◆ What the task requires
Please report every line from the material that contains the word "Series".

··· Supplied records ···

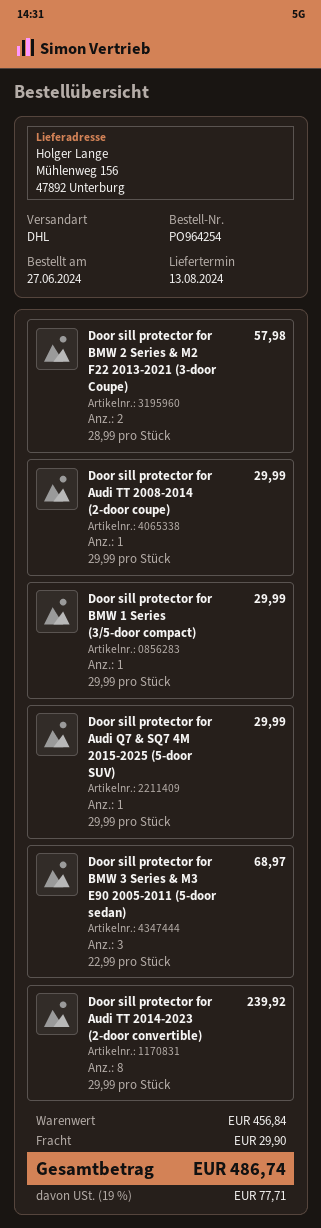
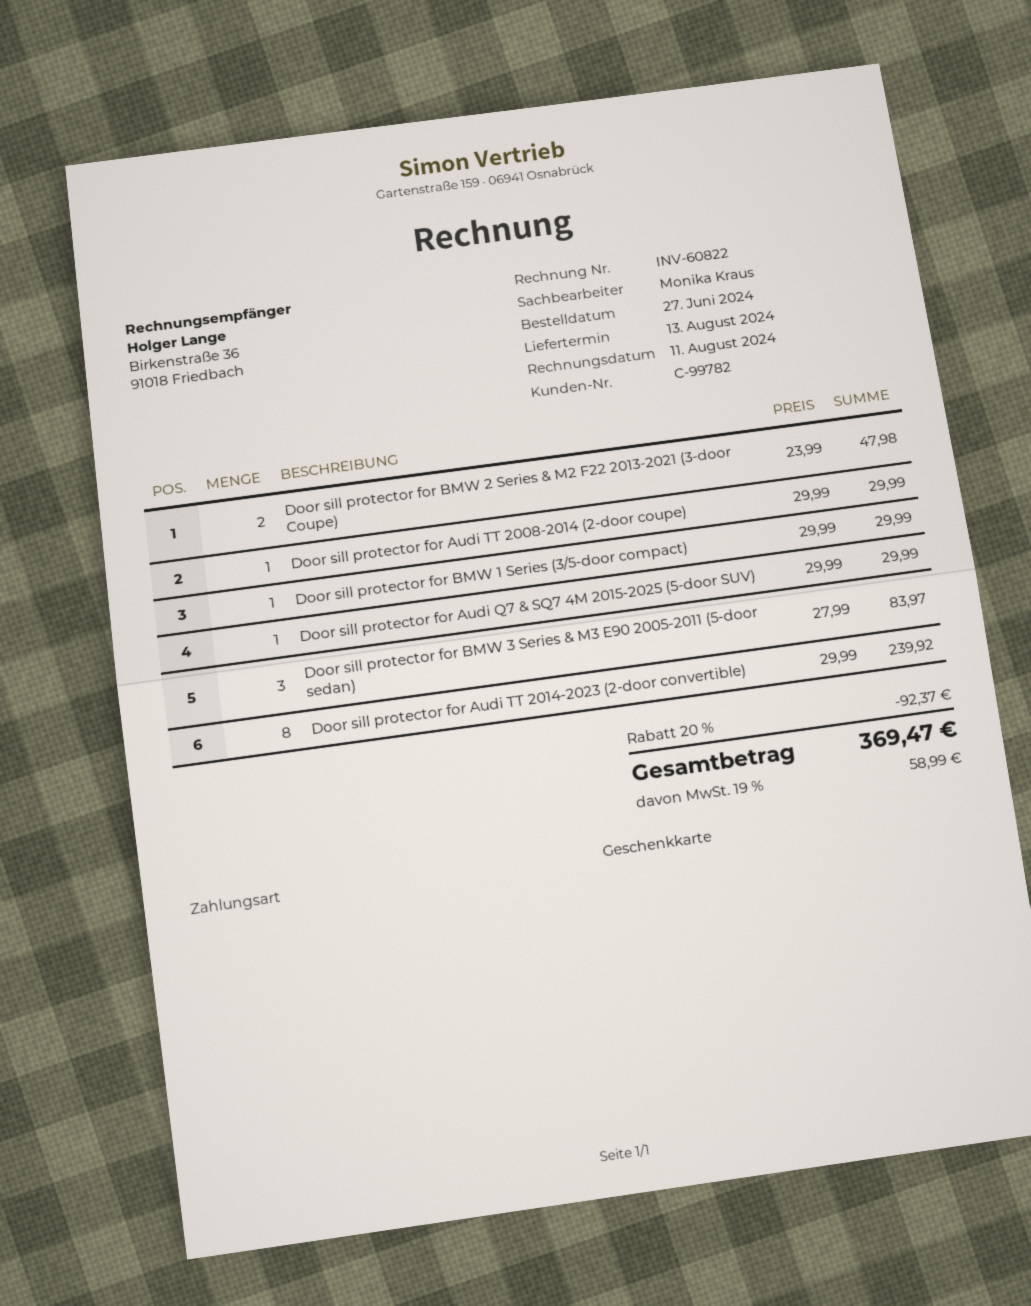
Door sill protector for BMW 2 Series & M2 F22 2013-2021 (3-door Coupe): 2 x 28.99 = 57.98 -> 2 x 23.99 = 47.98
Door sill protector for BMW 3 Series & M3 E90 2005-2011 (5-door sedan): 3 x 22.99 = 68.97 -> 3 x 27.99 = 83.97
discount: none -> 20% = 92.37
shipping: 29.90 -> none
tax: 19% = 77.71 -> 19% = 58.99
total: 486.74 -> 369.47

···

◆ Answer for the task
Door sill protector for BMW 2 Series & M2 F22 2013-2021 (3-door Coupe): 2 x 28.99 = 57.98 -> 2 x 23.99 = 47.98
Door sill protector for BMW 3 Series & M3 E90 2005-2011 (5-door sedan): 3 x 22.99 = 68.97 -> 3 x 27.99 = 83.97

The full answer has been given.